As I continue to prepare for my dissertation, my mind floats around the logical path of getting leaders to fully understand the value of creative facets of leadership such as appreciative inquiry and the most effective use of personality types. In my studies, I have found these two areas to be very important to the success of an organization. Similar to organized change management practices, I find that leaders often take the importance of these two valuable processes lightly. According to Maxwell (2007), if you want lasting improvement, you must rely on a process. Although these processes encourage workforce development, helps build maturity in employees, it may often be difficult to implement. A leader should not be discouraged. Maxwell (2007) later leads us through the process of the Law of Navigation where he discusses the importance of a leader carefully chartering the course of the organization.
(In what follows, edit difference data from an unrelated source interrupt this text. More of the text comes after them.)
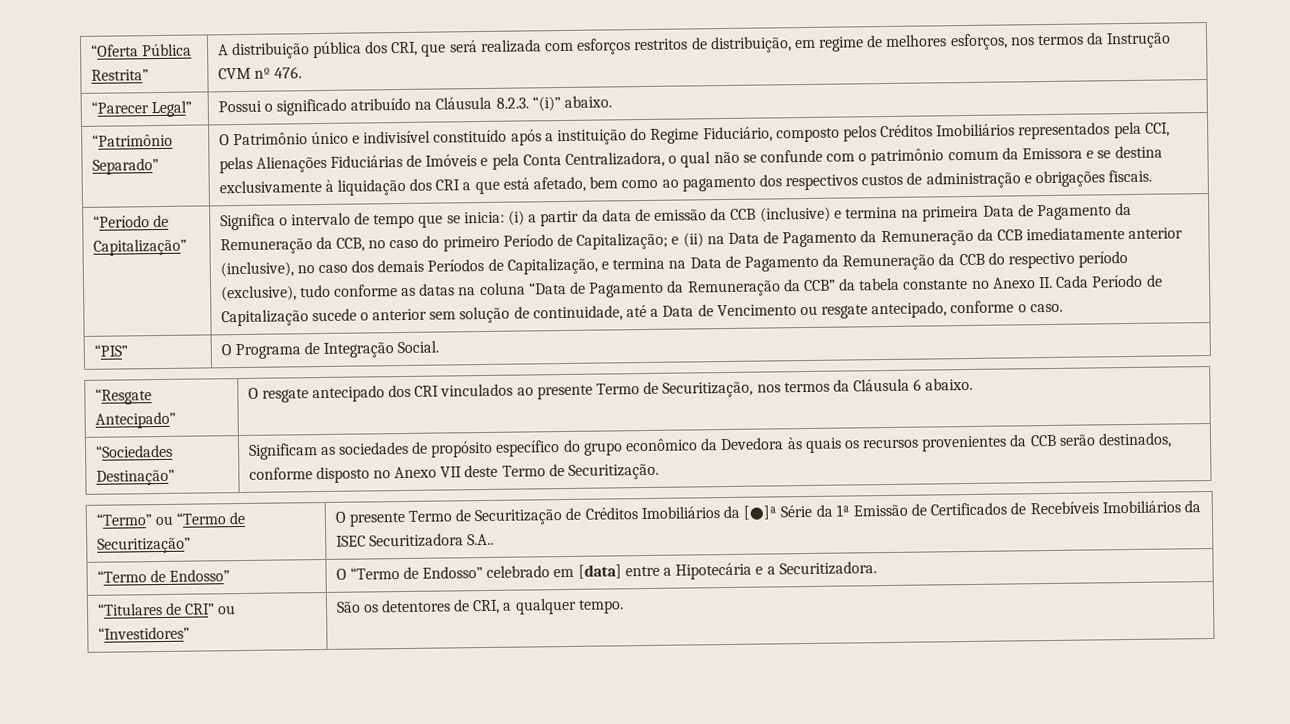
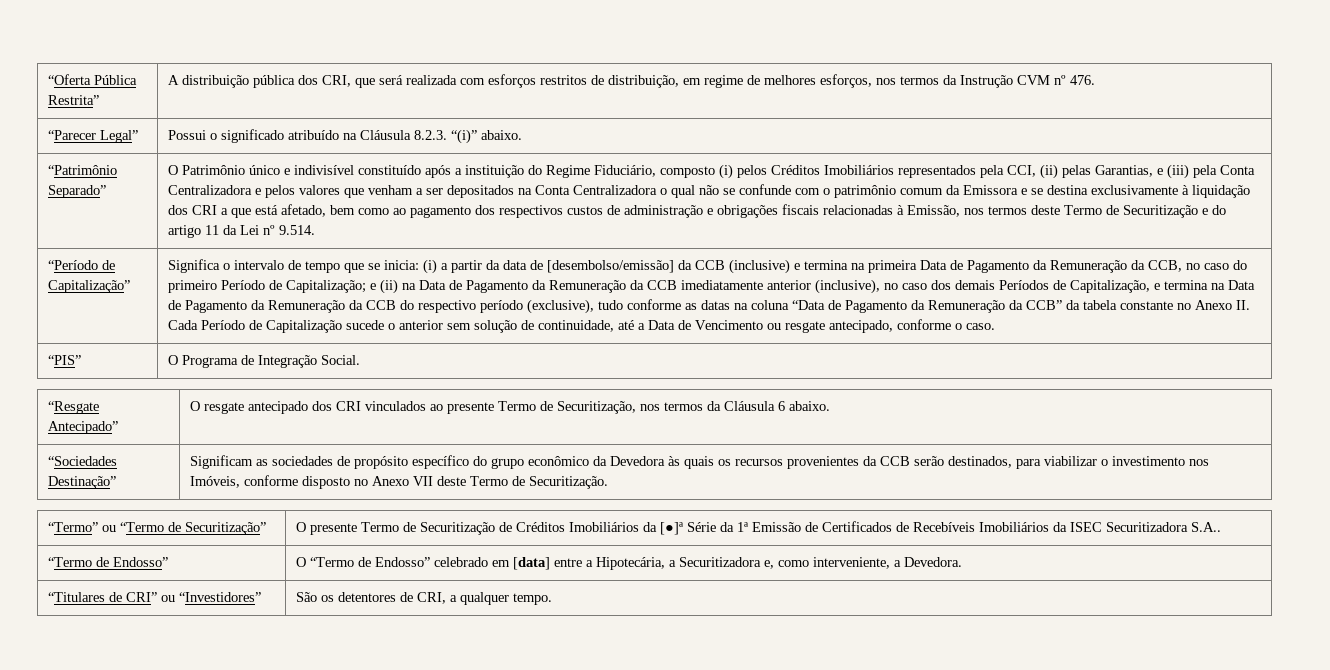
- O Patrimônio único e indivisível constituído após a instituição do Regime Fiduciário, composto pelos Créditos Imobiliários representados pela CCI, pelas Alienações Fiduciárias de Imóveis e pela Conta Centralizadora, o qual não se confunde com o patrimônio comum da Emissora e se destina exclusivamente à liquidação dos CRI a que está afetado, bem como ao pagamento dos respectivos custos de administração e obrigações fiscais.
+ O Patrimônio único e indivisível constituído após a instituição do Regime Fiduciário, composto (i) pelos Créditos Imobiliários representados pela CCI, (ii) pelas Garantias, e (iii) pela Conta Centralizadora e pelos valores que venham a ser depositados na Conta Centralizadora o qual não se confunde com o patrimônio comum da Emissora e se destina exclusivamente à liquidação dos CRI a que está afetado, bem como ao pagamento dos respectivos custos de administração e obrigações fiscais relacionadas à Emissão, nos termos deste Termo de Securitização e do artigo 11 da Lei nº 9.514.
- (i) a partir da data de emissão da CCB (inclusive) e termina na primeira Data de Pagamento da Remuneração da CCB, no caso do primeiro Período de Capitalização;
+ (i) a partir da data de [desembolso/emissão] da CCB (inclusive) e termina na primeira Data de Pagamento da Remuneração da CCB, no caso do primeiro Período de Capitalização;
- “Sociedades Destinação” | Significam as sociedades de propósito específico do grupo econômico da Devedora às quais os recursos provenientes da CCB serão destinados, conforme disposto no Anexo VII deste Termo de Securitização.
+ “Sociedades Destinação” | Significam as sociedades de propósito específico do grupo econômico da Devedora às quais os recursos provenientes da CCB serão destinados, para viabilizar o investimento nos Imóveis, conforme disposto no Anexo VII deste Termo de Securitização.
- “Termo de Endosso” | O “Termo de Endosso” celebrado em [data] entre a Hipotecária e a Securitizadora.
+ “Termo de Endosso” | O “Termo de Endosso” celebrado em [data] entre a Hipotecária, a Securitizadora e, como interveniente, a Devedora.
This Law of Navigation, examines the conditions before committing to the organization’s next steps. I propose that as leaders strategize their change implementations, they should consider all aspects of this law of navigation, the variables. For example, identifying personality traits prior to role selection is important to effectively executing the tasks. Not having the right people positioned may not necessarily equate to failure but may cause a delay in the process. Using Appreciative Inquiry sets the climate and using a model, such as FOURSIGHT, ensures that tasks would be assigned more appropriately.
Works Cited(n.d.). Retrieved from FourSight: https://foursightonline.com/
Maxwell, J. C. (2007). The 21 Irrefutable Laws of Leadership. New York: Harper Collins Leadership.
Thathenkery, T. (2005). Appreciative Sharing of Knowledge: Leveraging Knowledge Management for Strategic Chang. New Mexico: Tao Institute Publications.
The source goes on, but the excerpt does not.